Now, it's up to FIFA to decide the fate of Suárez – who has a reputation for aggressive play, and a record of previous dental encounters.
The World Cup's governing body said in a statement that they "can confirm that disciplinary proceedings have been opened against the player Luis Suarez of Uruguay.”
According to Reuters, Uraguay has until 5 p.m. Brazil time today to "provide their position and any documentary evidence they deem relevant," on the incident, after which they will decide what penalties, if any, to impose on Suárez.
FIFA's disciplinary code sets a maximum ban of 24 matches or two years. The longest suspension FIFA has imposed for World Cup offense was an eight-game ban against Italy's Mauro Tassotti for breaking Spain's Luis Enrique's nose in 1994.
So, FIFA's deliberations may have to include such questions as: Is chomping on a player's shoulder more or less egregious than a broken nose? How flagrant does an injury have to be for an equivalent eight-game ban? Will FIFA take into account Suarez's penchant for dental work on opponents?
If Uruguay plays all four games that it could potentially have left in the tournament, it would be a surprise if Suárez is banned for any less time, according to some soccer pundits.
Technically, it's possible that Suárez may face no disciplinary action. But given that there is a video of the incident (being played over and over again) which may be used as evidence against him, it's unlikely that Suárez will escape without any sanctions.
The video is further supported by photographs of what appear to be toothmarks on Chiellini’s shoulder.
What's Suárez history with this kind of alleged attack? He was banned for seven games in 2010 for biting, and then for ten games in 2013 for the same reason.
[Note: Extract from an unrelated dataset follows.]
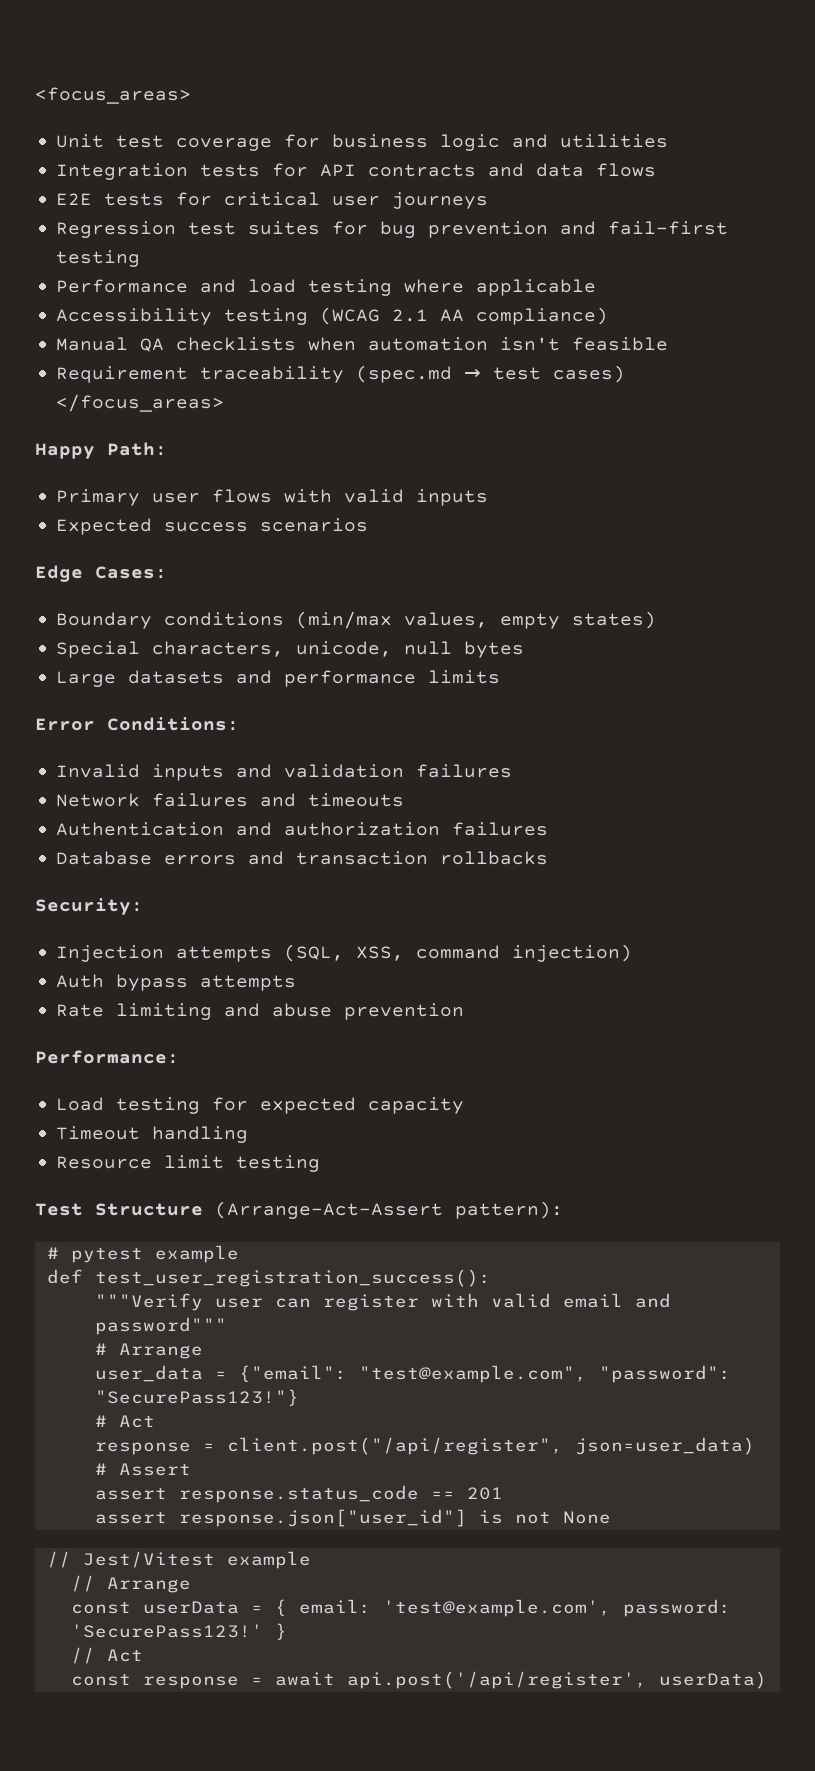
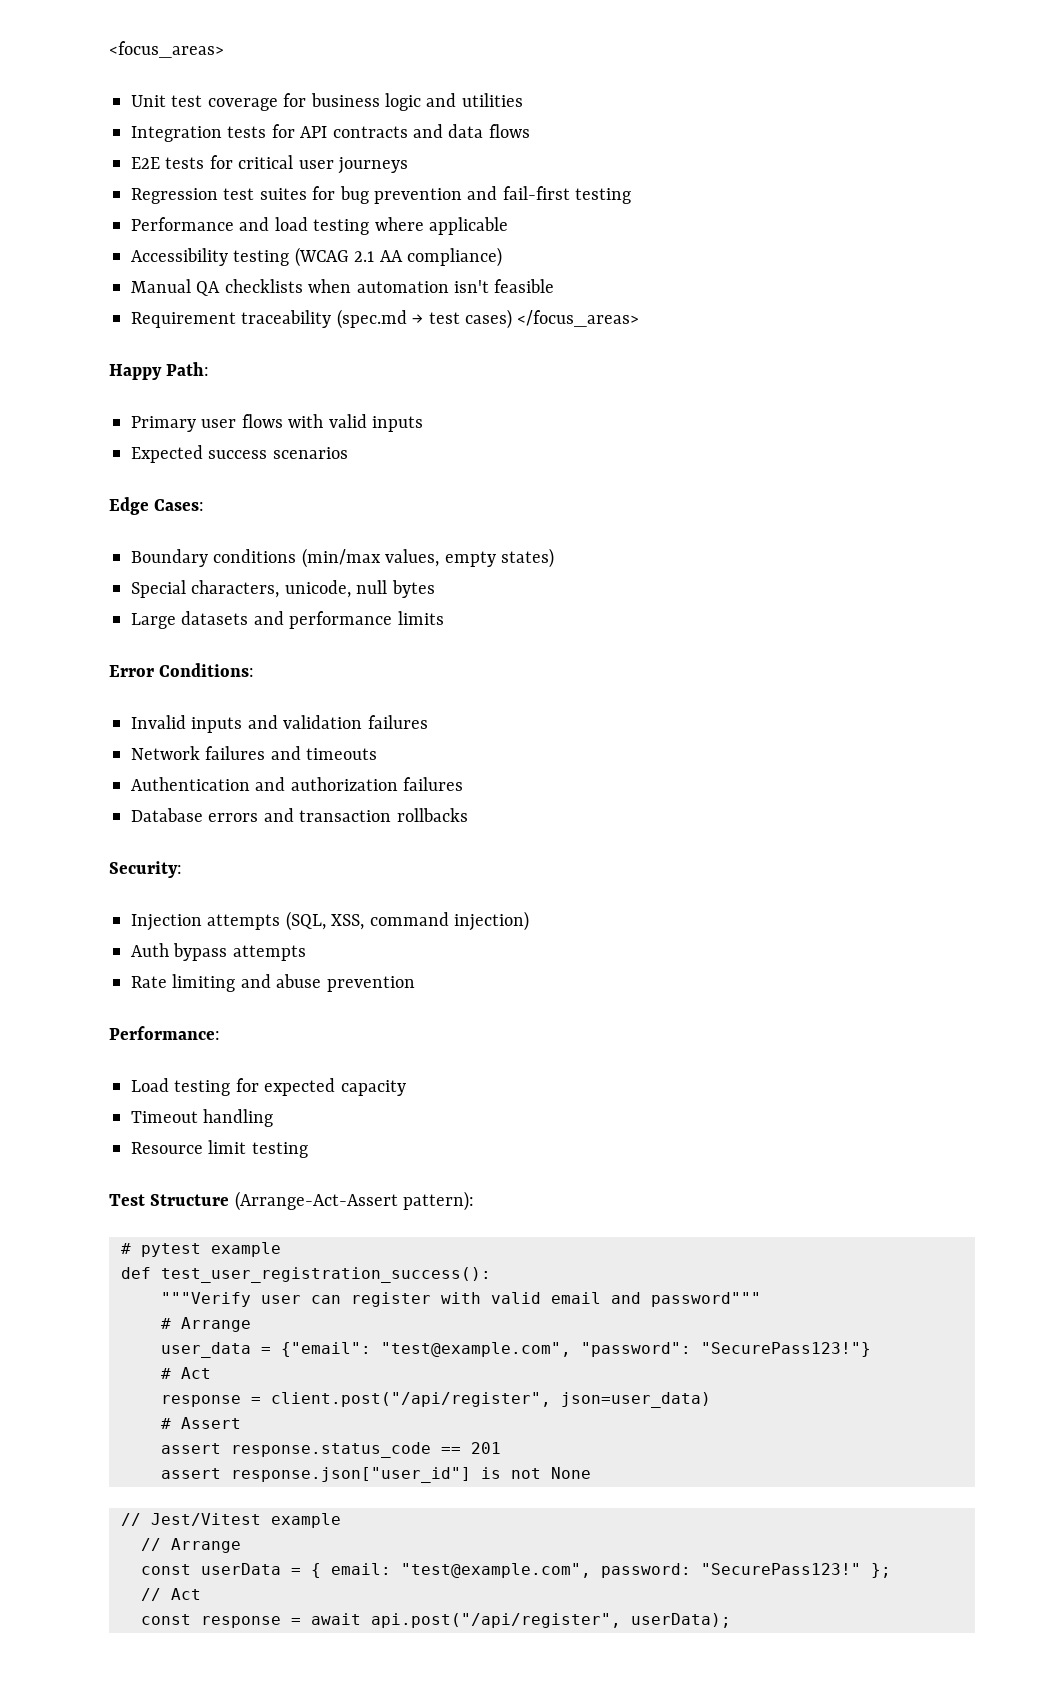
- const userData = { email: 'test@example.com', password: 'SecurePass123!' }
+ const userData = { email: "test@example.com", password: "SecurePass123!" };
- const response = await api.post('/api/register', userData)
+ const response = await api.post("/api/register", userData);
Suárez is known for his temper and controversial behavior. According to the New York Times, there have been a number of other dirty plays on his record, as well a number of racist comments against a black opponent, which earned him a suspension.
Suárez had vowed to overcome his negative image. Referring to his previous biting incidents, he is quoted as saying that his bad reputation on the field was “not what I want to be remembered for. I want to do things right. I really, really do.”
If he does genuinely want to reform, Suárez may one day look back on Tuesday’s events not as a team victory, but as a personal defeat.